Crucially, these outcomes are difficult and costly to reverse once they take hold. Filling vacant units requires time, incentives and renewed investment. Repairing relationships with local businesses demands sustained engagement. The opportunity to soften the immediate shock of revaluation, however, exists only before April 2026.
By contrast, councils that plan early and communicate clearly tend to experience a very different trajectory. Businesses are better prepared for change, even when the outcome is challenging. Rates conversations become part of a wider dialogue about viability, support and the future of the town centre, rather than a flashpoint for frustration. Relationships with BIDs, traders and landlords are often strengthened, and regeneration teams are able to maintain momentum rather than diverting energy into crisis management.
In these places, revaluation does not disappear as an issue, but it becomes manageable. The focus remains on retaining businesses, supporting occupancy and delivering longer-term regeneration objectives, rather than reacting to avoidable shocks.

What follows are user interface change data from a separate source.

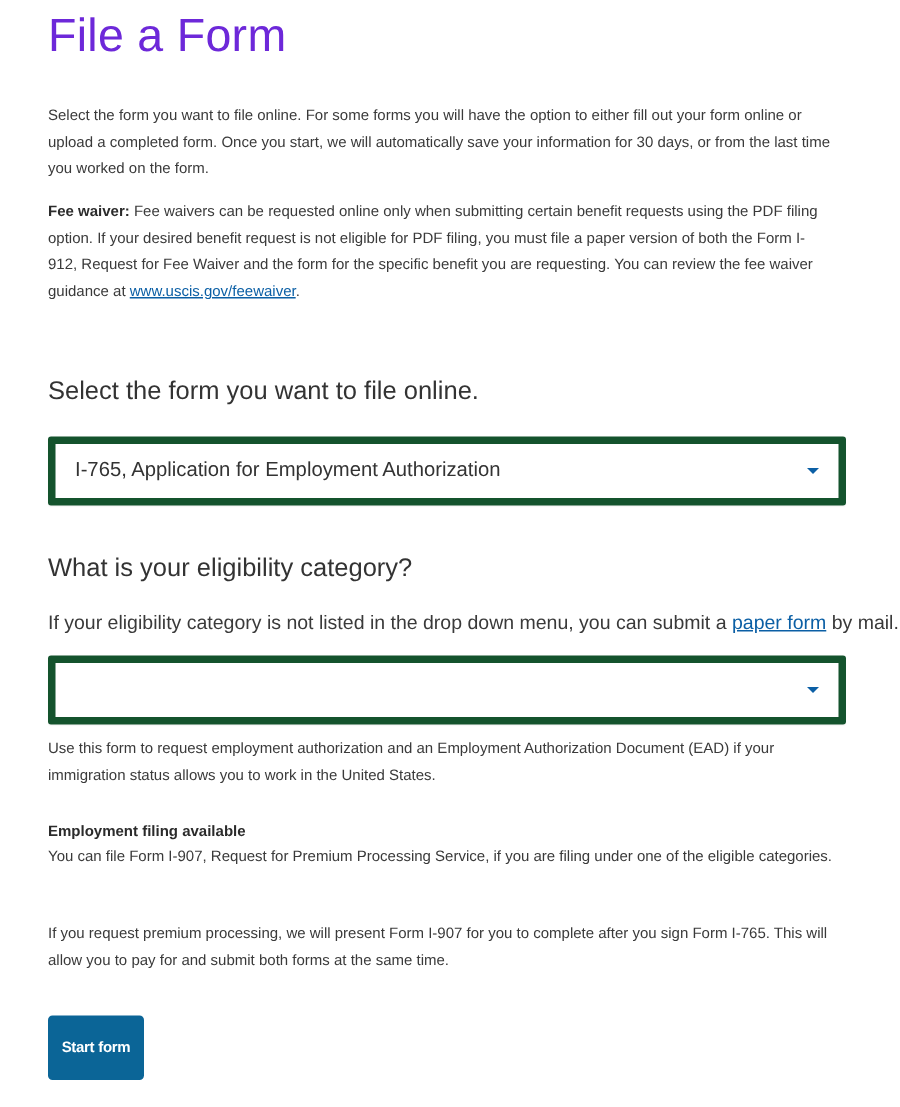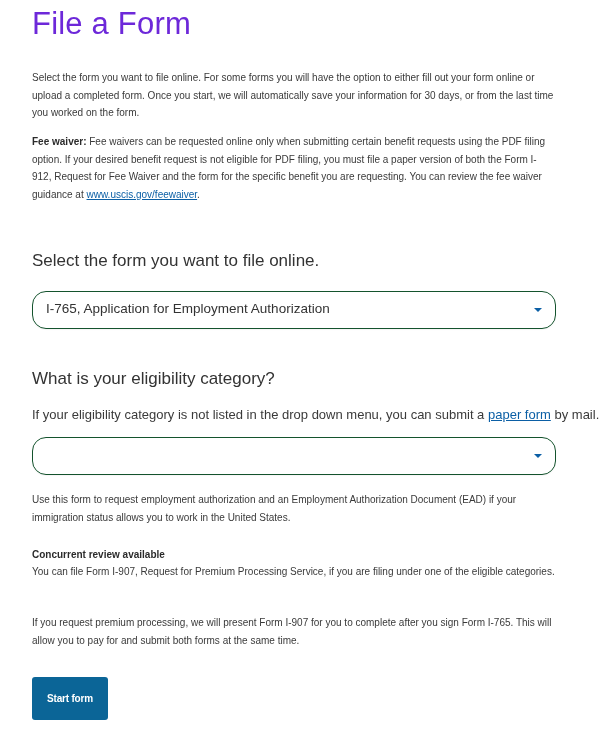--- a/index.html
+++ b/index.html
@@ -58,22 +58,22 @@
       color: #333333;
       white-space: nowrap;
     }
     .h-select-form { top: 251px; }
     .h-eligibility { top: 369px; }
     .select-box {
       position: absolute;
       left: 0;
       width: 522px;
       height: 36px;
-      border: 1px solid #14532d;
-      border-radius: 14px;
+      border: 5px solid #14532d;
+      border-radius: 2px;
       background: #ffffff;
       box-shadow: 0 1px 1px rgba(0,0,0,0.04);
       cursor: pointer;
       box-sizing: content-box;
     }
     .select-form { top: 291px; }
     .select-elig { top: 437px; }
     .select-value {
       position: absolute;
       left: 13px;
@@ -94,21 +94,21 @@
     }
     .elig-help { top: 406px; white-space: nowrap; font-size: 13px; }
     .use-desc { top: 491px; }
     .concurrent-title { top: 546px; }
     .concurrent-body { top: 563px; }
     .premium { top: 614px; }
     .start-button {
       position: absolute;
       left: 0;
       top: 677px;
-      width: 76px;
+      width: 64px;
       height: 43px;
       background: #0b6597;
       border: none;
       border-radius: 3px;
       color: #ffffff;
       font-family: "Liberation Sans", "DejaVu Sans", sans-serif;
       font-size: 10px;
       font-weight: bold;
       letter-spacing: -0.2px;
       cursor: pointer;
@@ -140,21 +140,21 @@
   <p class="para elig-help">
     <span>If your eligibility category is not listed in the drop down menu, you can submit a </span><a class="link">paper form</a><span> by mail.</span>
   </p>
 
   <div class="select-box select-elig">
     <span class="caret"></span>
   </div>
 
   <p class="para use-desc">Use this form to request employment authorization and an Employment Authorization Document (EAD) if your immigration status allows you to work in the United States.</p>
 
-  <p class="para concurrent-title"><b>Concurrent review available</b></p>
+  <p class="para concurrent-title"><b>Employment filing available</b></p>
 
   <p class="para concurrent-body">You can file Form I-907, Request for Premium Processing Service, if you are filing under one of the eligible categories.</p>
 
   <p class="para premium">If you request premium processing, we will present Form I-907 for you to complete after you sign Form I-765. This will allow you to pay for and submit both forms at the same time.</p>
 
   <button class="start-button">Start form</button>
 
 </div>
 
 </body></html>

The revaluation itself will happen regardless. What varies, and what councils still have agency over, is the local experience of it.
Business Rates as Part of a Bigger Picture
Business rates don’t operate in isolation.
Their impact in 2026 will interact with:
- Rising wage costs
- Changing consumer behaviour
- Ongoing regeneration programmes
- The wider council funding environment
Understanding these interactions is essential if high streets are to remain viable and investable.
A Moment to Act, Not React
The 2026 revaluation is not a surprise. The policy direction is clear, and the timetable is known.
For councils, BIDs and regeneration teams, the question is not whether change is coming — it is how prepared local places are to manage it.
Those that act early will absorb the change. Those that wait will spend 2026 firefighting.